Return exactly the lines from the start of the records below through the line containing "AP00027 | PRECO: 602,892.92 -> 600,892.92", both ends included, and leave out the pictures.
━━━
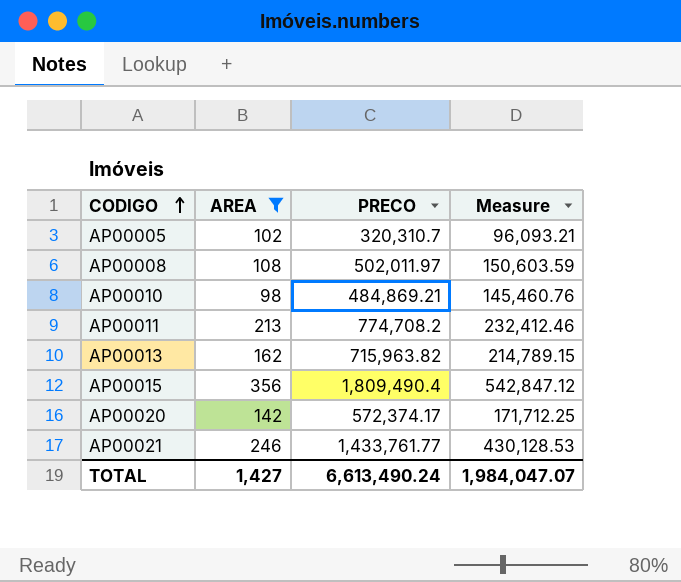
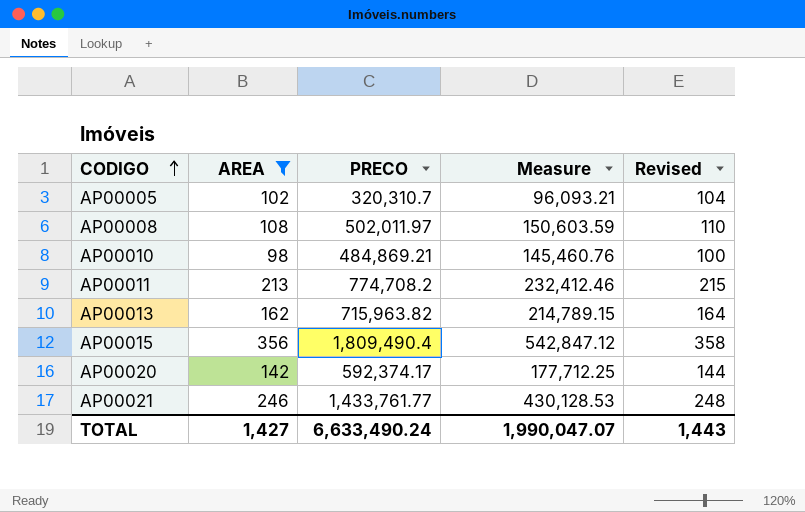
column Revised | formula: none -> [AREA] + 2
AP00020 | PRECO: 572,374.17 -> 592,374.17
AP00020 | Measure: 171,712.25 -> 177,712.25
TOTAL | PRECO: 6,613,490.24 -> 6,633,490.24
TOTAL | Measure: 1,984,047.07 -> 1,990,047.07

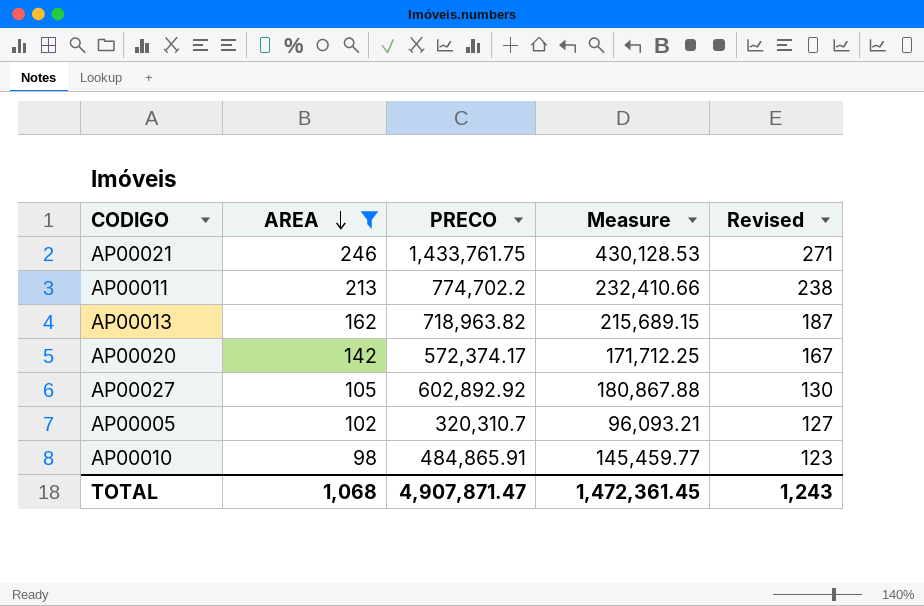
row order: CODIGO ascending -> AREA descending
column Revised | formula: [AREA] + 2 -> [AREA] + 25
row AP00008: 108 | 502,011.97 | 150,603.59 | 110 -> none
row AP00015: 356 | 1,809,490.4 | 542,847.12 | 358 -> none
AP00021 | PRECO: 1,433,761.77 -> 1,433,761.75
AP00011 | PRECO: 774,708.2 -> 774,702.2
AP00011 | Measure: 232,412.46 -> 232,410.66
AP00013 | PRECO: 715,963.82 -> 718,963.82
AP00013 | Measure: 214,789.15 -> 215,689.15
AP00020 | PRECO: 592,374.17 -> 572,374.17
AP00020 | Measure: 177,712.25 -> 171,712.25
row AP00027: none -> 105 | 602,892.92 | 180,867.88 | 130
AP00010 | PRECO: 484,869.21 -> 484,865.91
AP00010 | Measure: 145,460.76 -> 145,459.77
TOTAL | AREA: 1,427 -> 1,068
TOTAL | PRECO: 6,633,490.24 -> 4,907,871.47
TOTAL | Measure: 1,990,047.07 -> 1,472,361.45
TOTAL | Revised: 1,443 -> 1,243

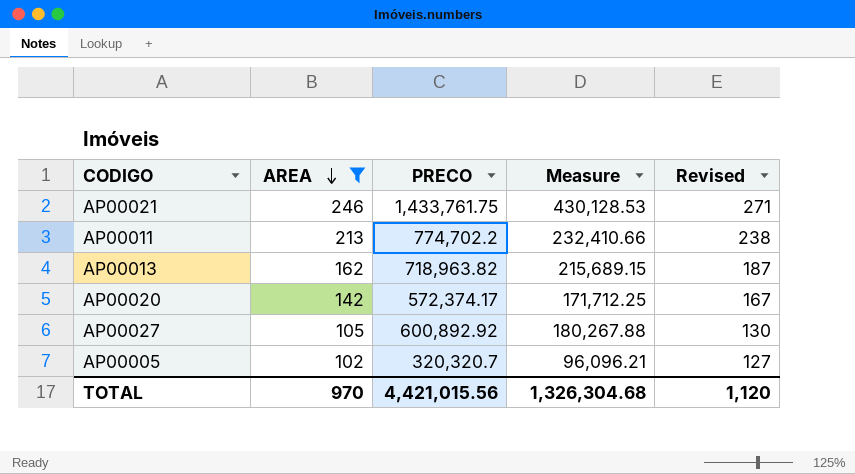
row AP00010: 98 | 484,865.91 | 145,459.77 | 123 -> none
AP00027 | PRECO: 602,892.92 -> 600,892.92
AP00027 | Measure: 180,867.88 -> 180,267.88
AP00005 | PRECO: 320,310.7 -> 320,320.7
AP00005 | Measure: 96,093.21 -> 96,096.21
TOTAL | AREA: 1,068 -> 970
TOTAL | PRECO: 4,907,871.47 -> 4,421,015.56
TOTAL | Measure: 1,472,361.45 -> 1,326,304.68
TOTAL | Revised: 1,243 -> 1,120

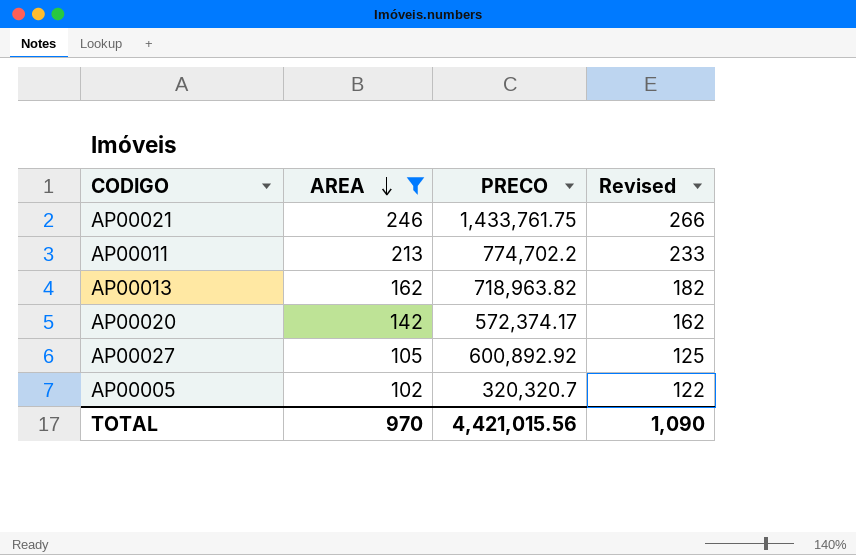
column Measure | formula: [PRECO] * 0.3 -> none
column Revised | formula: [AREA] + 25 -> [AREA] + 20
TOTAL | Revised: 1,120 -> 1,090

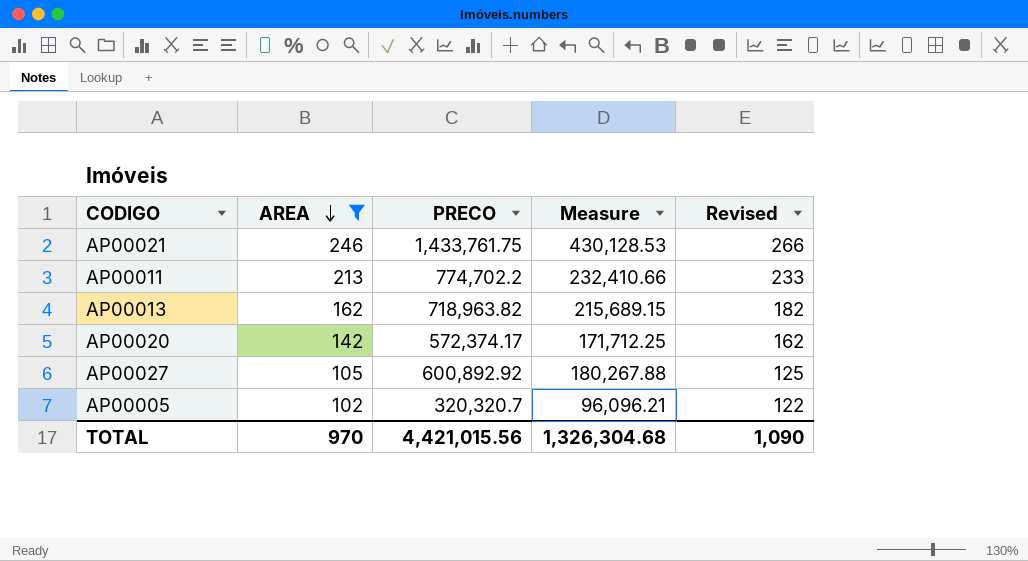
column Measure | formula: none -> [PRECO] * 0.3

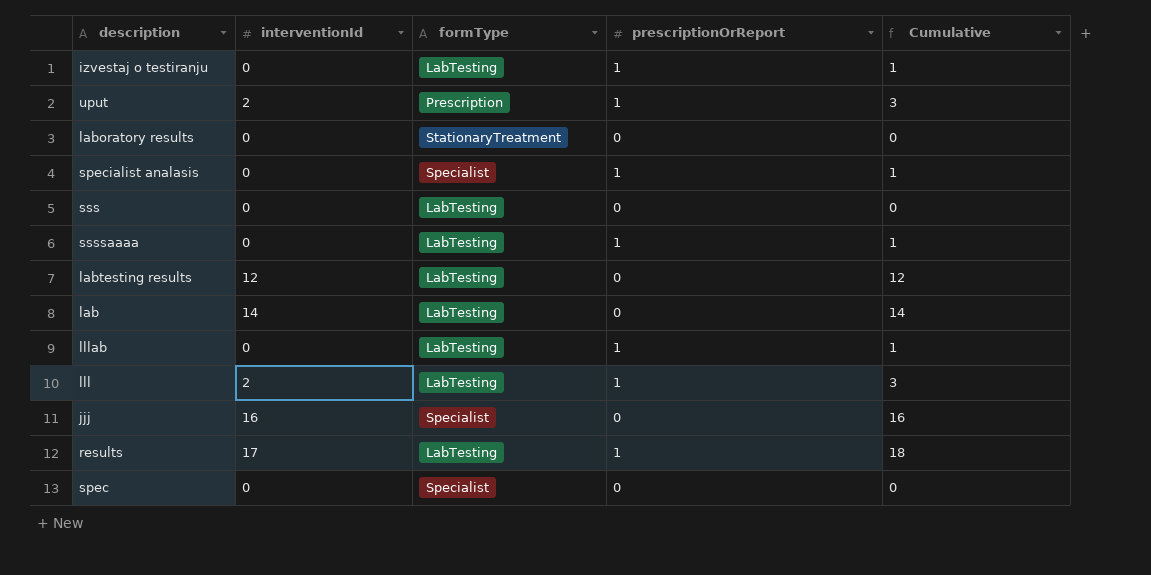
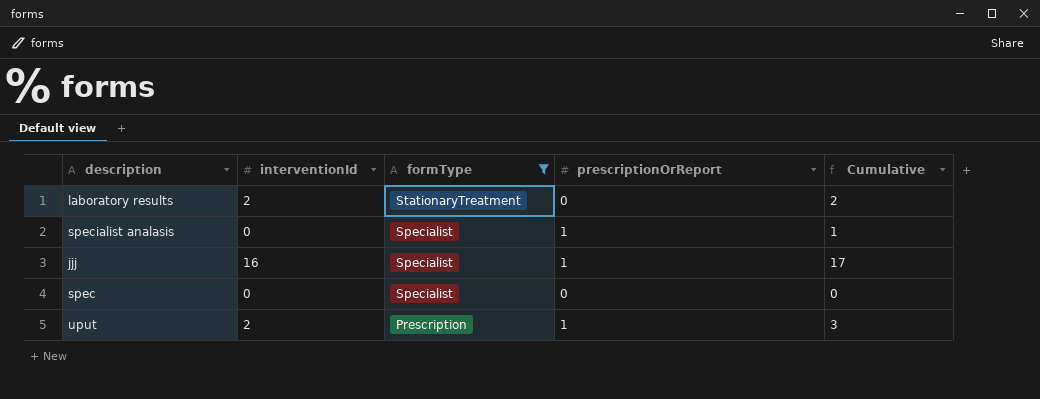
filter: none -> formType != LabTesting
row order: none -> formType descending
laboratory results | interventionId: 0 -> 2
laboratory results | Cumulative: 0 -> 2
jjj | prescriptionOrReport: 0 -> 1
jjj | Cumulative: 16 -> 17

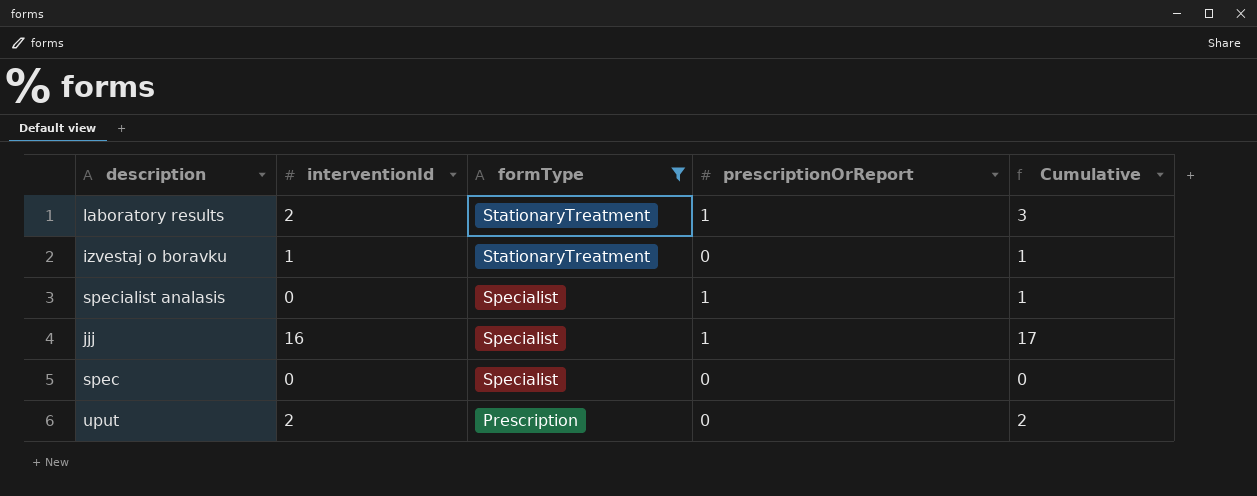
laboratory results | prescriptionOrReport: 0 -> 1
laboratory results | Cumulative: 2 -> 3
row izvestaj o boravku: none -> 1 | StationaryTreatment | 0 | 1
uput | prescriptionOrReport: 1 -> 0
uput | Cumulative: 3 -> 2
━━━
» **Answer to this task**:
column Revised | formula: none -> [AREA] + 2
AP00020 | PRECO: 572,374.17 -> 592,374.17
AP00020 | Measure: 171,712.25 -> 177,712.25
TOTAL | PRECO: 6,613,490.24 -> 6,633,490.24
TOTAL | Measure: 1,984,047.07 -> 1,990,047.07

row order: CODIGO ascending -> AREA descending
column Revised | formula: [AREA] + 2 -> [AREA] + 25
row AP00008: 108 | 502,011.97 | 150,603.59 | 110 -> none
row AP00015: 356 | 1,809,490.4 | 542,847.12 | 358 -> none
AP00021 | PRECO: 1,433,761.77 -> 1,433,761.75
AP00011 | PRECO: 774,708.2 -> 774,702.2
AP00011 | Measure: 232,412.46 -> 232,410.66
AP00013 | PRECO: 715,963.82 -> 718,963.82
AP00013 | Measure: 214,789.15 -> 215,689.15
AP00020 | PRECO: 592,374.17 -> 572,374.17
AP00020 | Measure: 177,712.25 -> 171,712.25
row AP00027: none -> 105 | 602,892.92 | 180,867.88 | 130
AP00010 | PRECO: 484,869.21 -> 484,865.91
AP00010 | Measure: 145,460.76 -> 145,459.77
TOTAL | AREA: 1,427 -> 1,068
TOTAL | PRECO: 6,633,490.24 -> 4,907,871.47
TOTAL | Measure: 1,990,047.07 -> 1,472,361.45
TOTAL | Revised: 1,443 -> 1,243

row AP00010: 98 | 484,865.91 | 145,459.77 | 123 -> none
AP00027 | PRECO: 602,892.92 -> 600,892.92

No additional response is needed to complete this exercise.